# [Work instruction]
Please give back the listing below word for word and drop any images.

# [Data records]
════════════════

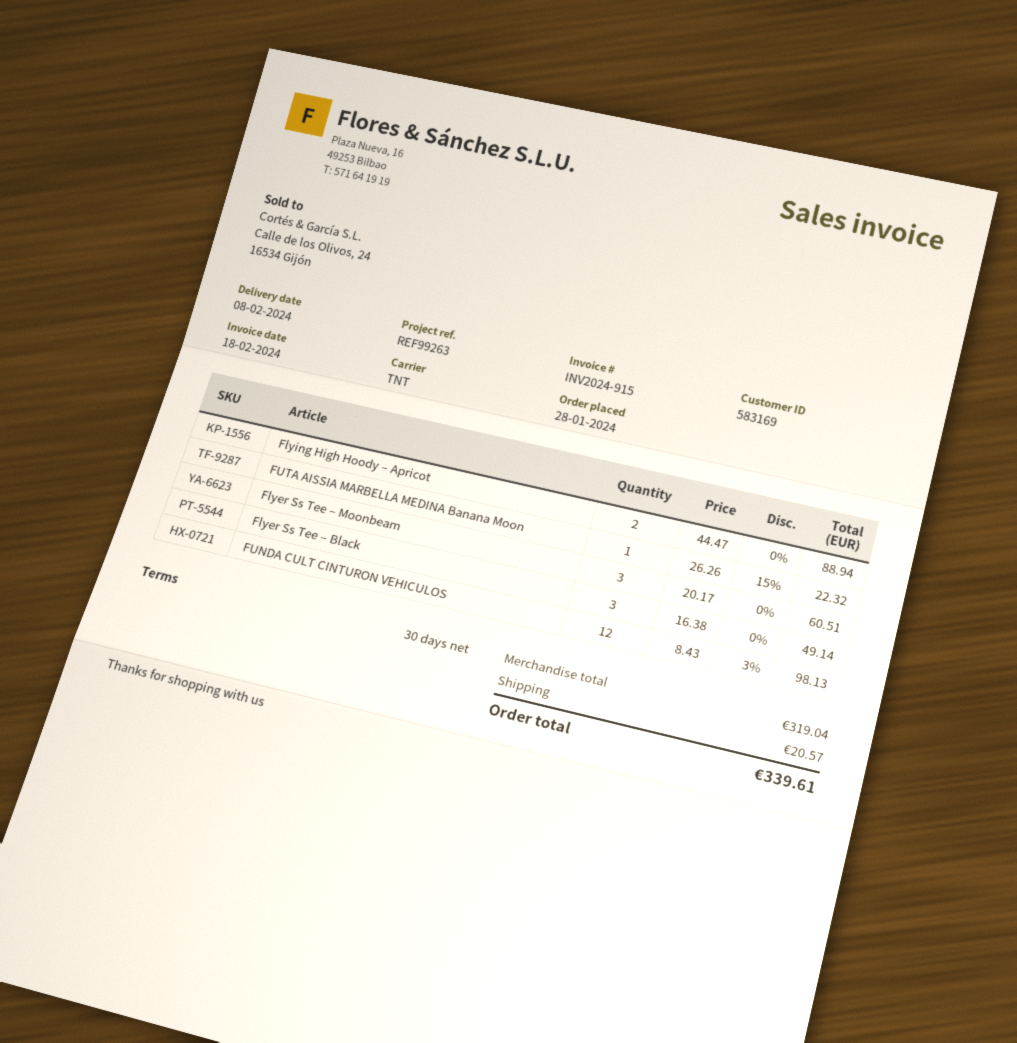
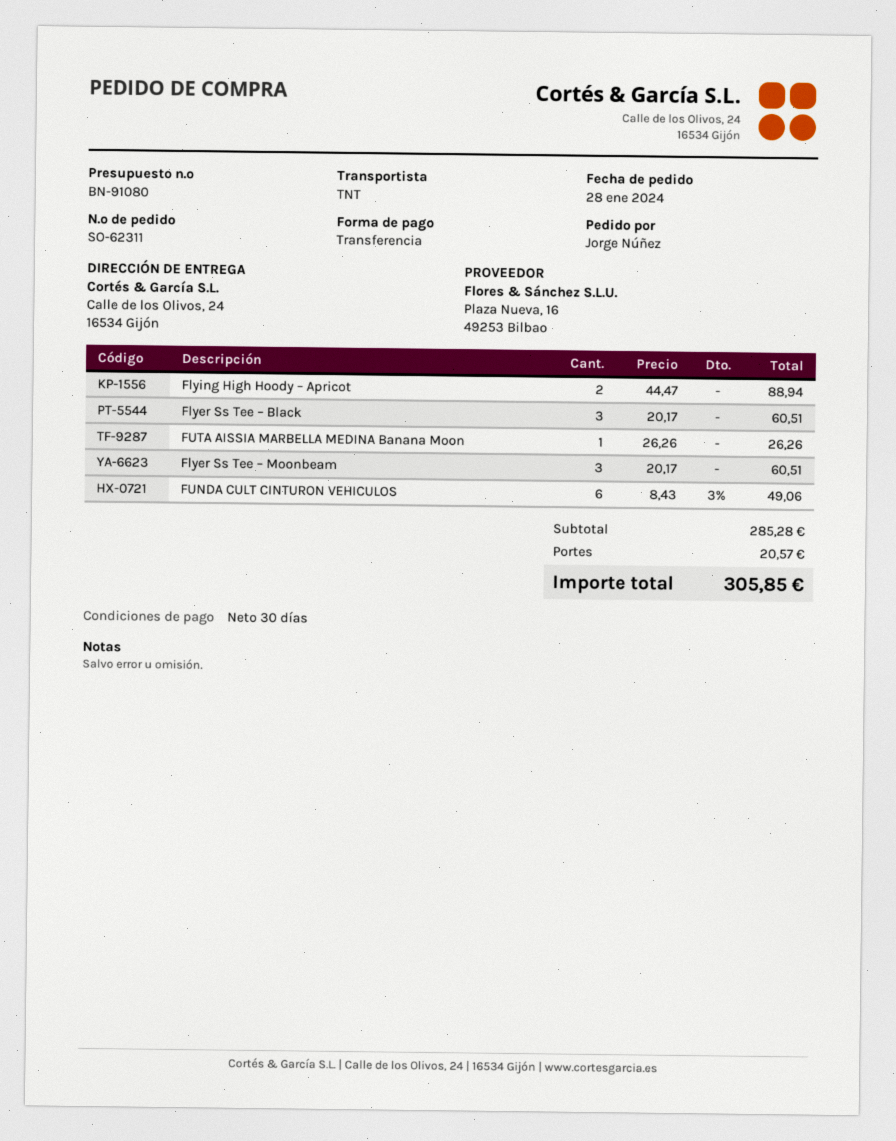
FUTA AISSIA MARBELLA MEDINA Banana Moon: 1 x 26.26 - 15% = 22.32 -> 1 x 26.26 = 26.26
Flyer Ss Tee – Black: 3 x 16.38 = 49.14 -> 3 x 20.17 = 60.51
FUNDA CULT CINTURON VEHICULOS: 12 x 8.43 - 3% = 98.13 -> 6 x 8.43 - 3% = 49.06
subtotal: 319.04 -> 285.28
total: 339.61 -> 305.85

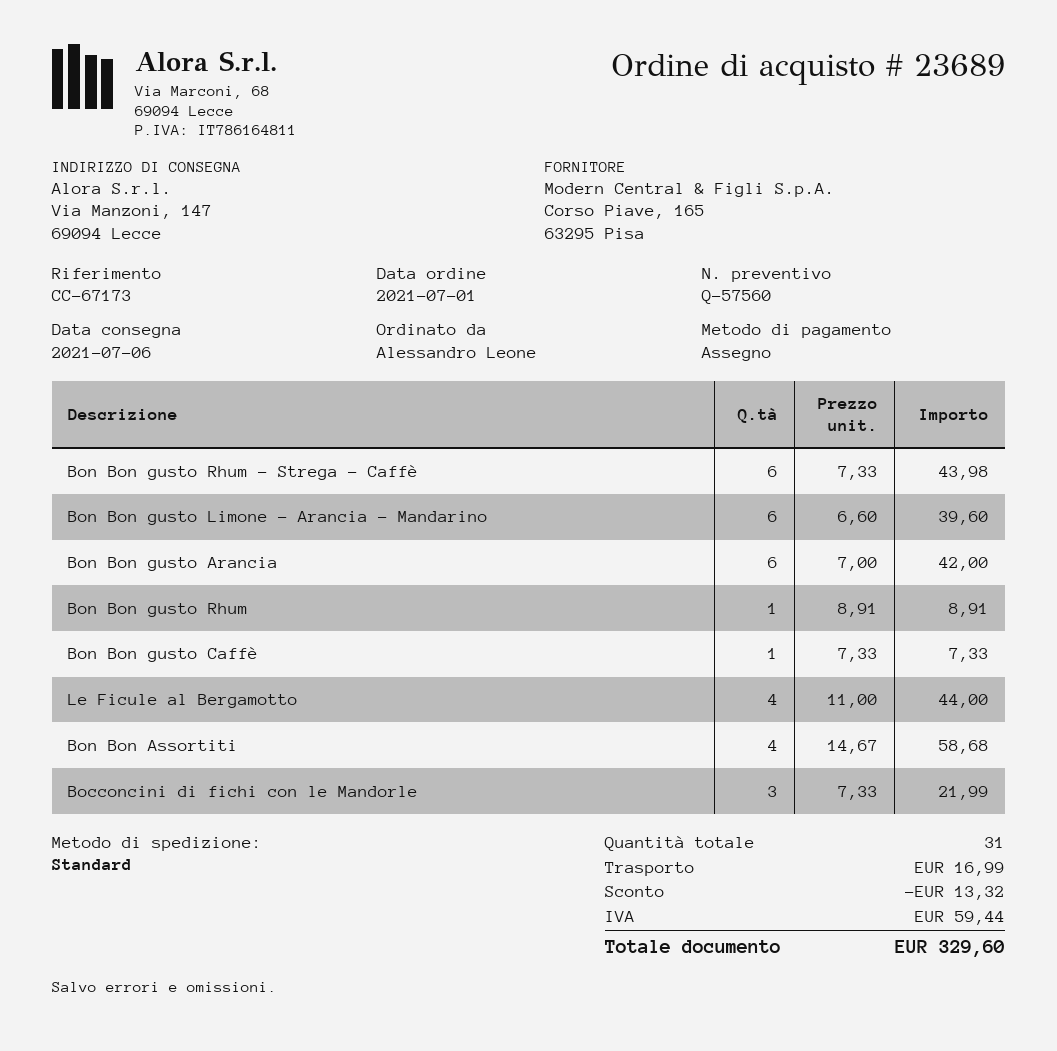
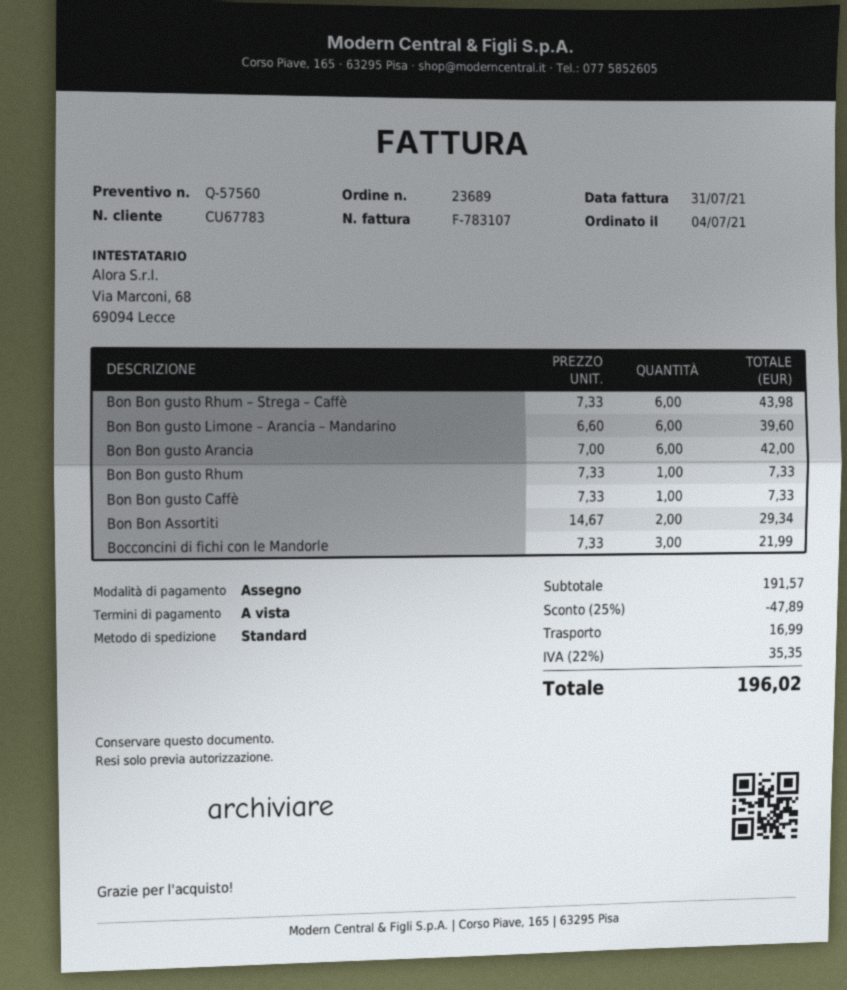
order date: 2021-07-01 -> 2021-07-04
Bon Bon gusto Rhum: 1 x 8.91 = 8.91 -> 1 x 7.33 = 7.33
Le Ficule al Bergamotto: 4 x 11.00 = 44.00 -> none
Bon Bon Assortiti: 4 x 14.67 = 58.68 -> 2 x 14.67 = 29.34
discount: 13.32 -> 47.89
tax: 59.44 -> 35.35
total: 329.60 -> 196.02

════════════════

# [Exercise output]
FUTA AISSIA MARBELLA MEDINA Banana Moon: 1 x 26.26 - 15% = 22.32 -> 1 x 26.26 = 26.26
Flyer Ss Tee – Black: 3 x 16.38 = 49.14 -> 3 x 20.17 = 60.51
FUNDA CULT CINTURON VEHICULOS: 12 x 8.43 - 3% = 98.13 -> 6 x 8.43 - 3% = 49.06
subtotal: 319.04 -> 285.28
total: 339.61 -> 305.85

order date: 2021-07-01 -> 2021-07-04
Bon Bon gusto Rhum: 1 x 8.91 = 8.91 -> 1 x 7.33 = 7.33
Le Ficule al Bergamotto: 4 x 11.00 = 44.00 -> none
Bon Bon Assortiti: 4 x 14.67 = 58.68 -> 2 x 14.67 = 29.34
discount: 13.32 -> 47.89
tax: 59.44 -> 35.35
total: 329.60 -> 196.02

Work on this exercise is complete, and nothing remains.